So you were talking a little about how you started in on the Abyss. When did you make the first batch of Abyss? The first one came out in 2007 is that right?

Larry: Uh… no, we started our first commercial bottling Abyss in 2006. So we would have starting brewing Abyss at the pub specifically for the Abyss project (not particularly an imperial stout) in 2004.

Ethan: Wow.

Larry: Yeah, it, you know, took a little while to get it to production. In fact, the label says 2006, but I don’t think we actually released it until January 2007. I could be incorrect on that, but I think that was the release date.

There’s a little bit of other knowledge on there that you need: That was our first project where we ever waxed the crown. We ran into quite a few difficulties in perfecting that?

Ethan: Oh really?

Larry: Oh sure. If you don’t know the story there, if you look around, at like Maker’s Mark, some of the wineries… different people use wax for different packaging methods.

Ethan: Well it looks gorgeous.

Larry: The wax in itself has different levels of softness… to being plastic… do you dip it once, do you dip it once, all those kinds of things. What temperature do you dip it at… so on and so forth. Some of that had a contribution to the delay of that beer. Nothing is ever simple as I said earlier! We thrive on making things difficult.

Ethan: Well the wax is a perfect example — you said you didn’t do anything easily. I suppose you could have just released it.

Larry: Yeah. Exactly.

Ethan: That’s pretty cool. Can you talk a little more about the other reserve series brews? Let’s stay away from Dissidant for now because I want to talk about that separately. But tell me about the Black Butte… do you guys call it the Black Butte double ex, or the Black Butte twenty?

Larry: We call in the double ex. This year we called it ex ex eye… or you know, obviously, we released it as an anniversary beer. So our anniversary is June 27th. The year Deschutes started was 1988… so obviously this last year was XX and this year will be XXI.

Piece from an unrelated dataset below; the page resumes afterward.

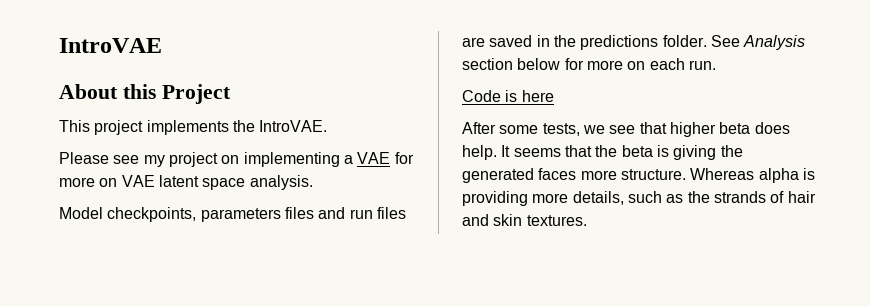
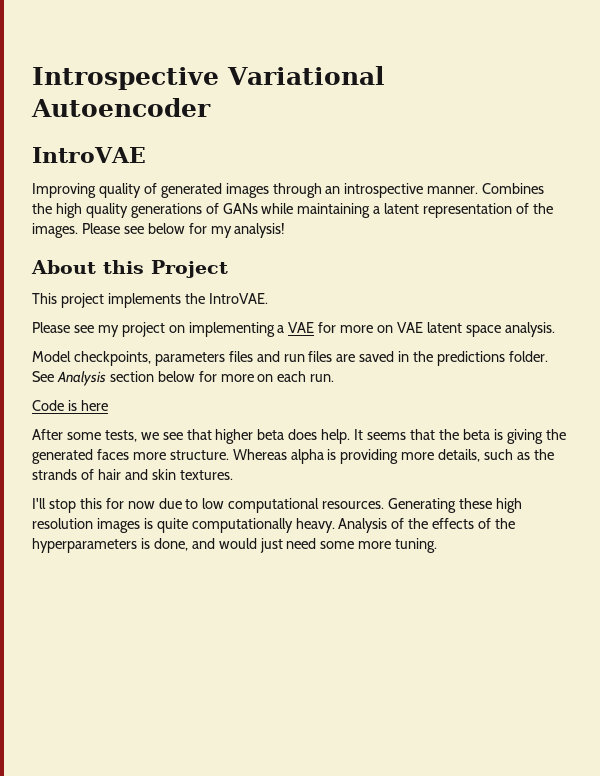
+ Introspective Variational Autoencoder
  IntroVAE
+ Improving quality of generated images through an introspective manner. Combines the high quality generations of GANs while maintaining a latent representation of the images. Please see below for my analysis!
+ I'll stop this for now due to low computational resources. Generating these high resolution images is quite computationally heavy. Analysis of the effects of the hyperparameters is done, and would just need some more tuning.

Boy that was a fun beer! Deschuts as I said always does things the hard way. When we started this company, we started with a dark beer. I just can’t think of another brewery in the world that didn’t really start out with a flagship beer that is dark.

We got thinking about it, and what is more fitting than to sell a double porter in the middle of the summer? We thought, what the heck, let’s go for it. So we did, and for us it was a real learning experience. It has quite a bit of chocolate in it and quite a bit of coffee also… and, you know, there’s been a lot of worrying for me.

I came from a more traditional brewery, and to take a fatty material like chocolate or cocoa and put it in the beer… we thought, oh boy, there’s gonna be no foam to this beer whatsoever. And not true! It’s got a pretty decent foam to it. And we put a fair amount of cocoa in it… So that was fun.

And putting the coffee in has been nothing but an adventure. Last year, what we were doing is we were more-or-less dry hopping the final beer with chocolate… excuse me, with coffee. And we’d been working with a local coffee roaster down here called Bellataza. We’d been tasting coffees at different roast levels, letting it mature from the time we roast to the time we extract it… we were working with that. We also worked with… is a water tincture the best way to go, or let’s just go for it, put it in the beer…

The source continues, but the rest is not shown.